*** Opening of Source material ***
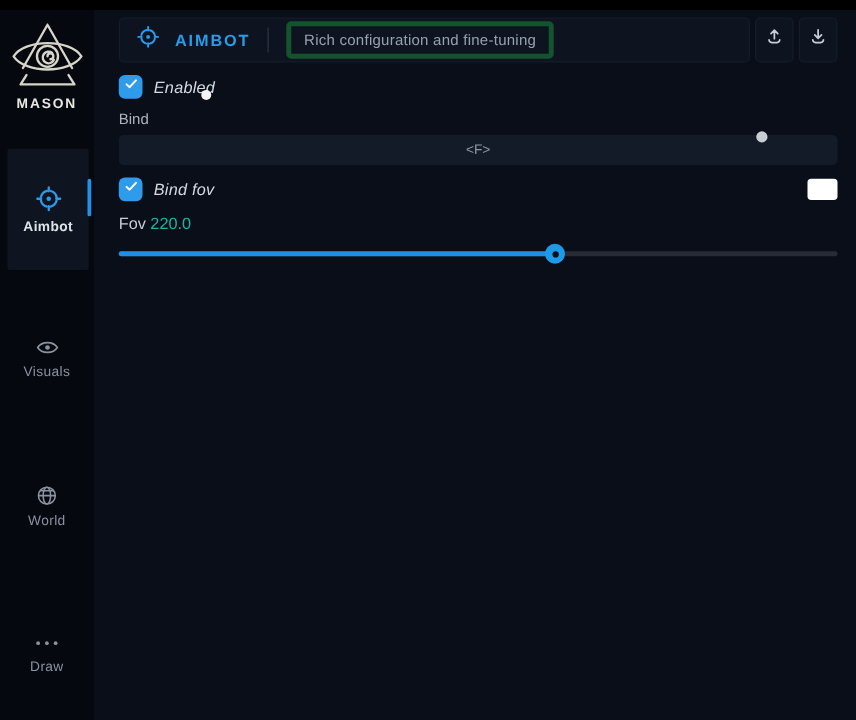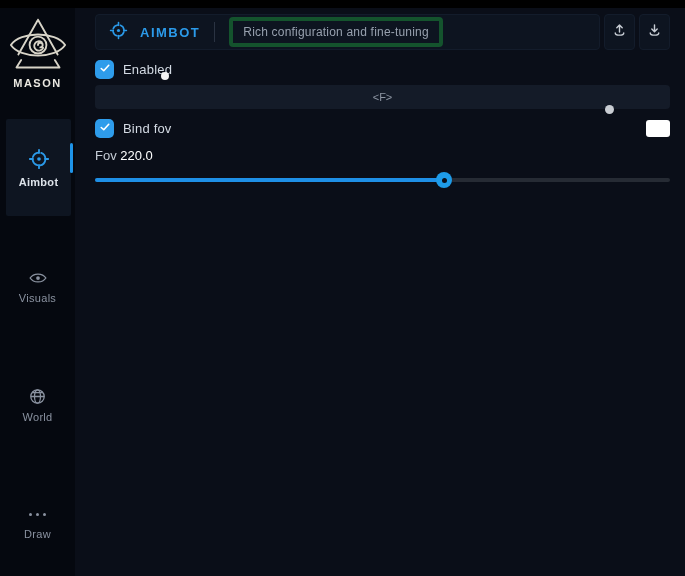--- a/index.html
+++ b/index.html
@@ -37,34 +37,34 @@
   .header-row { display:flex; gap:4px; height:36px; }
   .header-bar { flex:1; display:flex; align-items:center; background:#0d1420; border:1px solid #131c2b;
                 border-radius:4px; padding:0 13px; }
   .header-title { margin-left:12px; font-size:13px; font-weight:bold; letter-spacing:1.5px; color:#2b9ae9; }
   .header-sep { width:1px; height:20px; background:#2a3342; margin:0 14px; }
   .header-subtitle-box { border:4px solid #14532d; border-radius:4px; padding:4px 10px;
                          color:#97a0ae; font-size:12px; letter-spacing:0.2px; }
   .icon-btn { width:31px; height:36px; background:#0d1420; border:1px solid #131c2b; border-radius:4px;
               display:flex; align-items:center; justify-content:center; color:#c8cdd4; cursor:pointer; }
 
-  .check-row { display:flex; align-items:center; margin-top:9px; height:20px; }
+  .check-row { display:flex; align-items:center; margin-top:9px; height:20px;font-style:italic; }
   .checkbox { width:19px; height:19px; border-radius:5px; background:#2e9ceb; display:flex;
               align-items:center; justify-content:center; cursor:pointer; }
   .check-label { margin-left:9px; font-size:13px; color:#d3dae3; letter-spacing:0.2px; }
 
   .field-label { margin-top:9px; font-size:12px; color:#aab3bf; }
   .bind-field { margin-top:6px; height:24px; background:#141b28; border-radius:4px;
                 display:flex; align-items:center; justify-content:center;
                 color:#8e97a4; font-size:11px; cursor:pointer; }
 
   .swatch { margin-left:auto; width:24px; height:17px; border-radius:3px; cursor:pointer; }
 
   .fov-label { margin-top:10px; font-size:13px; color:#c6cdd6; }
-  .fov-label .fov-value { color:#ffffff;margin-top:23px; }
+  .fov-label .fov-value { color:#14b8a6;margin-top:23px; }
 
   .slider { position:relative; margin-top:9px; height:16px; cursor:pointer; }
   .slider-track { position:absolute; left:0; right:0; top:6px; height:4px; background:#262b34; border-radius:2px; }
   .slider-fill  { position:absolute; left:0; top:6px; height:4px; background:#1e8fe6; border-radius:2px; }
   .slider-handle { position:absolute; top:0; width:16px; height:16px; border-radius:50%;
                    background:#1e9be8; transform:translateX(-50%); }
   .slider-handle::after { content:""; position:absolute; left:5.5px; top:5.5px; width:5px; height:5px;
                           border-radius:50%; background:#0a0e18; }
 
   .cursor-dot { position:absolute; border-radius:50%; }
@@ -171,20 +171,21 @@
       <span class="checkbox">
         <span>
           <svg width="12" height="12" viewBox="0 0 24 24" fill="none" stroke="#fff" stroke-width="3.2" stroke-linecap="round" stroke-linejoin="round">
             <polyline points="4.5 13 9.5 17.5 19.5 6.5"></polyline>
           </svg>
         </span>
       </span>
       <span class="check-label">Enabled</span>
     </div>
 
+    <div class="field-label">Bind</div>
     <div class="bind-field">
       <span>&lt;F&gt;</span>
     </div>
 
     <div class="check-row">
       <span class="checkbox">
         <span>
           <svg width="12" height="12" viewBox="0 0 24 24" fill="none" stroke="#fff" stroke-width="3.2" stroke-linecap="round" stroke-linejoin="round">
             <polyline points="4.5 13 9.5 17.5 19.5 6.5"></polyline>
           </svg>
*** Close of Source material ***
What this task involves:
Above are the records; print them all exactly and keep the pictures out.

Exercise result:
--- a/index.html
+++ b/index.html
@@ -37,34 +37,34 @@
   .header-row { display:flex; gap:4px; height:36px; }
   .header-bar { flex:1; display:flex; align-items:center; background:#0d1420; border:1px solid #131c2b;
                 border-radius:4px; padding:0 13px; }
   .header-title { margin-left:12px; font-size:13px; font-weight:bold; letter-spacing:1.5px; color:#2b9ae9; }
   .header-sep { width:1px; height:20px; background:#2a3342; margin:0 14px; }
   .header-subtitle-box { border:4px solid #14532d; border-radius:4px; padding:4px 10px;
                          color:#97a0ae; font-size:12px; letter-spacing:0.2px; }
   .icon-btn { width:31px; height:36px; background:#0d1420; border:1px solid #131c2b; border-radius:4px;
               display:flex; align-items:center; justify-content:center; color:#c8cdd4; cursor:pointer; }
 
-  .check-row { display:flex; align-items:center; margin-top:9px; height:20px; }
+  .check-row { display:flex; align-items:center; margin-top:9px; height:20px;font-style:italic; }
   .checkbox { width:19px; height:19px; border-radius:5px; background:#2e9ceb; display:flex;
               align-items:center; justify-content:center; cursor:pointer; }
   .check-label { margin-left:9px; font-size:13px; color:#d3dae3; letter-spacing:0.2px; }
 
   .field-label { margin-top:9px; font-size:12px; color:#aab3bf; }
   .bind-field { margin-top:6px; height:24px; background:#141b28; border-radius:4px;
                 display:flex; align-items:center; justify-content:center;
                 color:#8e97a4; font-size:11px; cursor:pointer; }
 
   .swatch { margin-left:auto; width:24px; height:17px; border-radius:3px; cursor:pointer; }
 
   .fov-label { margin-top:10px; font-size:13px; color:#c6cdd6; }
-  .fov-label .fov-value { color:#ffffff;margin-top:23px; }
+  .fov-label .fov-value { color:#14b8a6;margin-top:23px; }
 
   .slider { position:relative; margin-top:9px; height:16px; cursor:pointer; }
   .slider-track { position:absolute; left:0; right:0; top:6px; height:4px; background:#262b34; border-radius:2px; }
   .slider-fill  { position:absolute; left:0; top:6px; height:4px; background:#1e8fe6; border-radius:2px; }
   .slider-handle { position:absolute; top:0; width:16px; height:16px; border-radius:50%;
                    background:#1e9be8; transform:translateX(-50%); }
   .slider-handle::after { content:""; position:absolute; left:5.5px; top:5.5px; width:5px; height:5px;
                           border-radius:50%; background:#0a0e18; }
 
   .cursor-dot { position:absolute; border-radius:50%; }
@@ -171,20 +171,21 @@
       <span class="checkbox">
         <span>
           <svg width="12" height="12" viewBox="0 0 24 24" fill="none" stroke="#fff" stroke-width="3.2" stroke-linecap="round" stroke-linejoin="round">
             <polyline points="4.5 13 9.5 17.5 19.5 6.5"></polyline>
           </svg>
         </span>
       </span>
       <span class="check-label">Enabled</span>
     </div>
 
+    <div class="field-label">Bind</div>
     <div class="bind-field">
       <span>&lt;F&gt;</span>
     </div>
 
     <div class="check-row">
       <span class="checkbox">
         <span>
           <svg width="12" height="12" viewBox="0 0 24 24" fill="none" stroke="#fff" stroke-width="3.2" stroke-linecap="round" stroke-linejoin="round">
             <polyline points="4.5 13 9.5 17.5 19.5 6.5"></polyline>
           </svg>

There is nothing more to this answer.